11 Real projects that turn AI into dependable workflows: multi-agent coordination, web summarization pipelines, quality/regression testing, retrieval with citations, and the reliability tooling needed to run and improve them. Click on any underlined yellow link to take you to my github!
Live Demo:https://nexus-oracle-ten.vercel.app/
Sovereign AI Research Engine with Self-Correcting Reasoning Pipeline
A production-deployed, multi-agent AI research engine that critiques and repairs its own output before returning a response. Unlike standard LLM wrappers, Nexus Oracle separates generation from evaluation — the system that produces an answer is never the system that judges it.
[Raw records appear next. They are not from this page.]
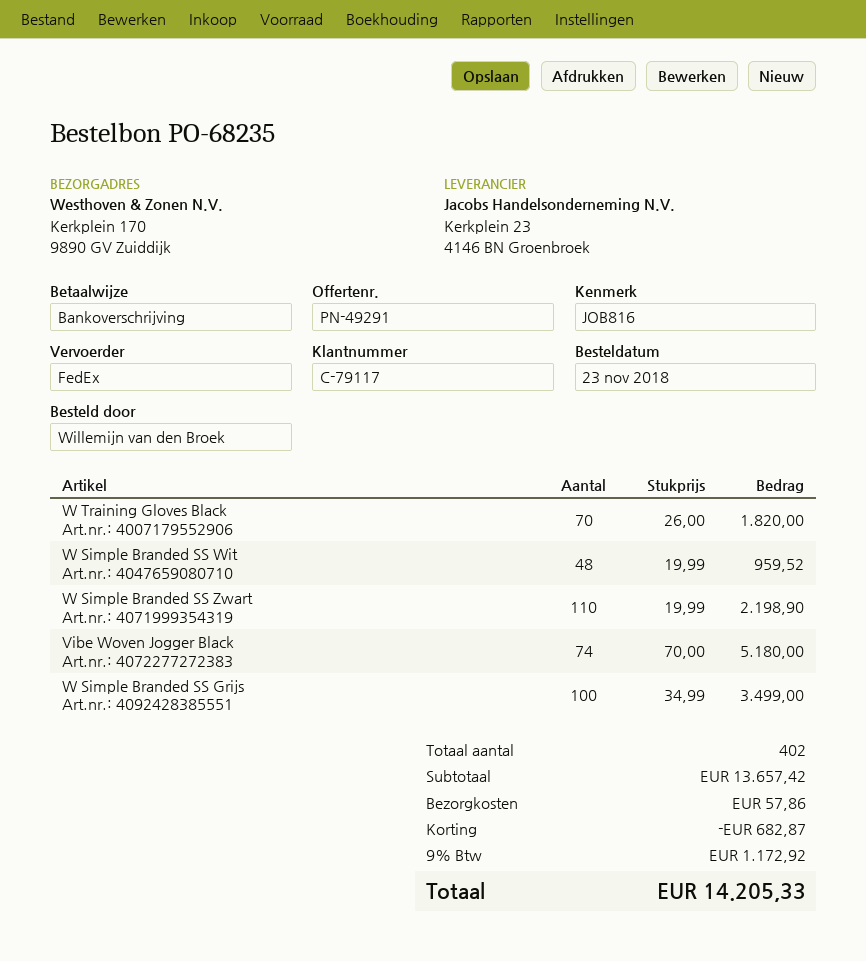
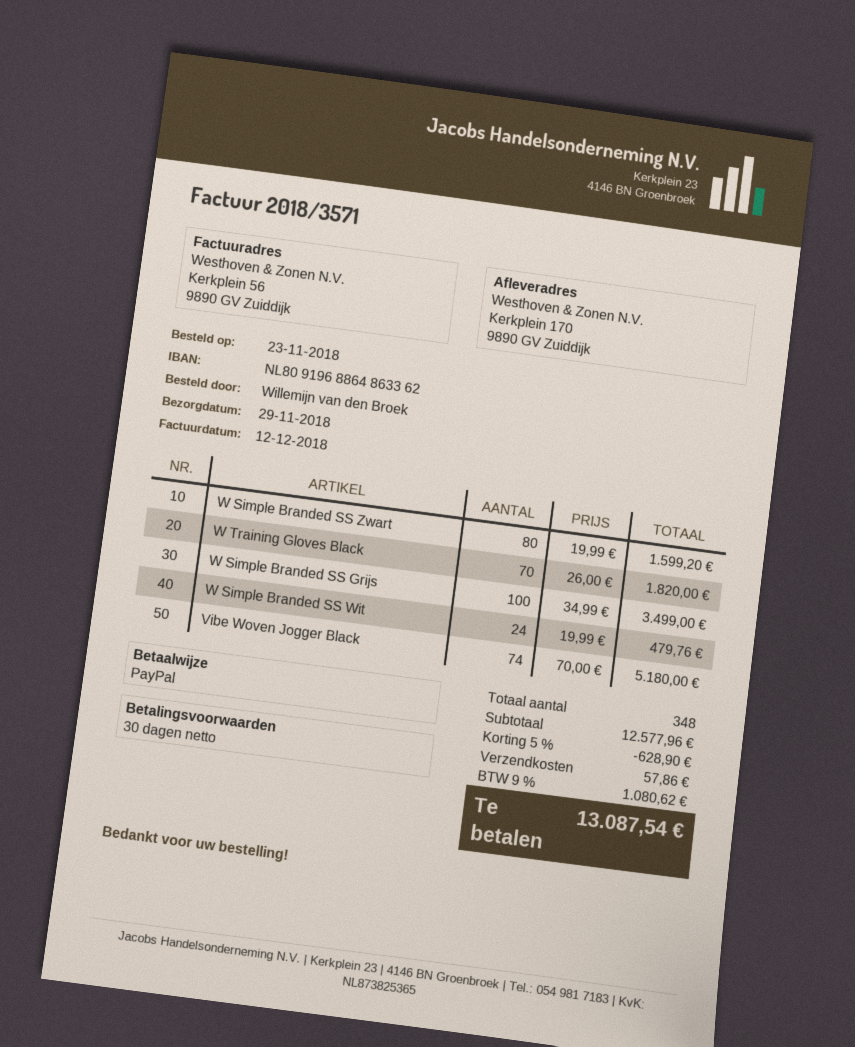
payment method: bank transfer -> PayPal
W Simple Branded SS Wit: 48 x 19.99 = 959.52 -> 24 x 19.99 = 479.76
W Simple Branded SS Zwart: 110 x 19.99 = 2198.90 -> 80 x 19.99 = 1599.20
total quantity: 402 -> 348
subtotal: 13657.42 -> 12577.96
discount: 682.87 -> 628.90
tax: 9% = 1172.92 -> 9% = 1080.62
total: 14205.33 -> 13087.54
A 16-node LangGraph pipeline routes every task through intent classification, hallucination diagnostics, peer review, constitutional scoring, and a Critic-Repair loop that surgically fixes errors before the user sees them.
Tech Stack:
Orchestration: LangGraph (16-node state machine), LangChain, GPT-4o
Backend: Python 3.12, FastAPI, Uvicorn — deployed on Railway
Frontend: Next.js 16, React, TypeScript — deployed on Vercel
Auth: Clerk (Google OAuth, JWT middleware, protected routes)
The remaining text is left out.